Saat beraksi, Tony kerap mengeluarkan suara bergumam di sela permainan keyboard-nya
Tony merupakan murid dari musisi Afrika-Amerika Jimmy Smith yang kental dengan warna musik klasik. Tony sendiri mulai bermain keyboard di usia 8 tahun.

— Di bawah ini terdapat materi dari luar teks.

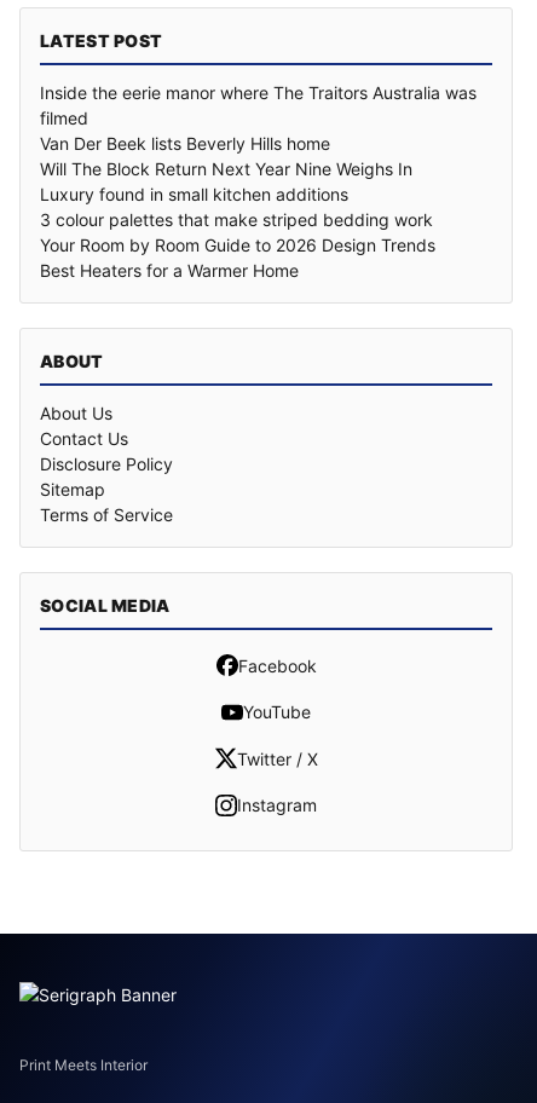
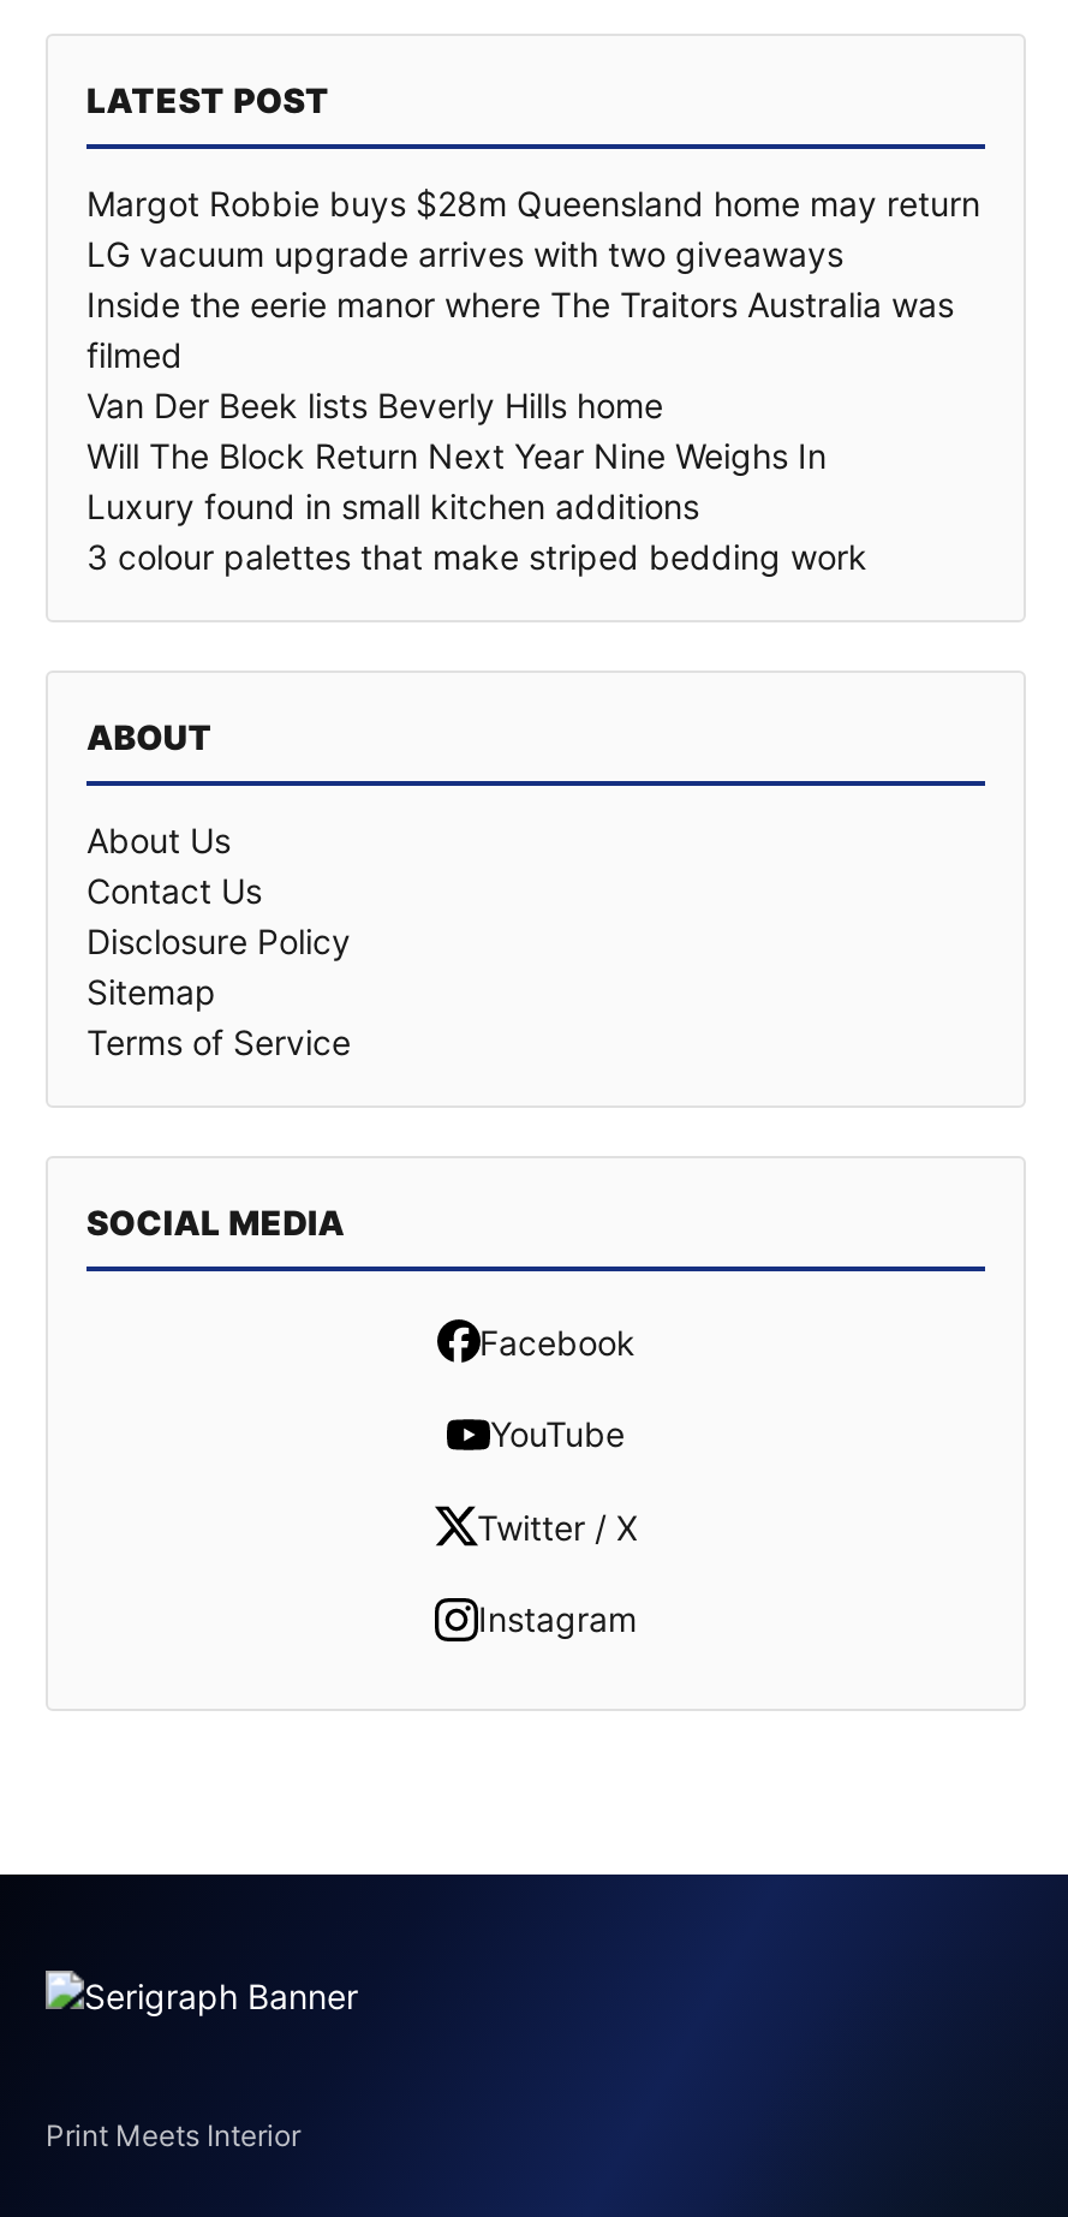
none -> [86,182,980,274] Margot Robbie buys $28m Queensland home may return | LG vacuum upgrade arrives with two giveaways
moved [40,82,477,230] -> [86,283,954,577]: Inside the eerie manor where The Traitors Australia was | filmed | Van Der Beek lists Beverly Hills home | Will The Block Return Next Year Nine Weighs In | Luxury found in small kitchen additions | 3 colour palettes that make striped bedding work
[40,235,435,280] Your Room by Room Guide to 2026 Design Trends | Best Heaters for a Warmer Home -> none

Tony Monaco (Foto: medcom/cecylia)
Selesai mempersembahkan sebuah lagu untuk sang mentor, Tony, Cendi, dan Oele membawakan satu buah lagu, Road Song.
"Guitar player dan organ, kita hidup bersama. Jazz seperti ini bekerja keras karena banyak yang dilakukan," bunyi sepatah kata Tony sambil memainkan Road Song.
Pada kesempatan ini, Tony berbagi musikalisasi dengan Cendy dan Oele yang juga melakukan improvisasi solo pada masing-masing instrumen yang dipegang.
.jpg)
Oele Pattiselanno (Medcom/Cecylia)
Tony yang kerap mengeluarkan suara bergumam tampak begitu ekspresif. Musik jazz yang dimainkan seolah mendarah daging. Pada setiap tempo dan ritme yang memuncak, Tony ikut bergoyang dari balik keyboard.
Tony begitu menikmati kolaborasinya bersama Cendi dan Oele di Java Jazz International Festival kali ini.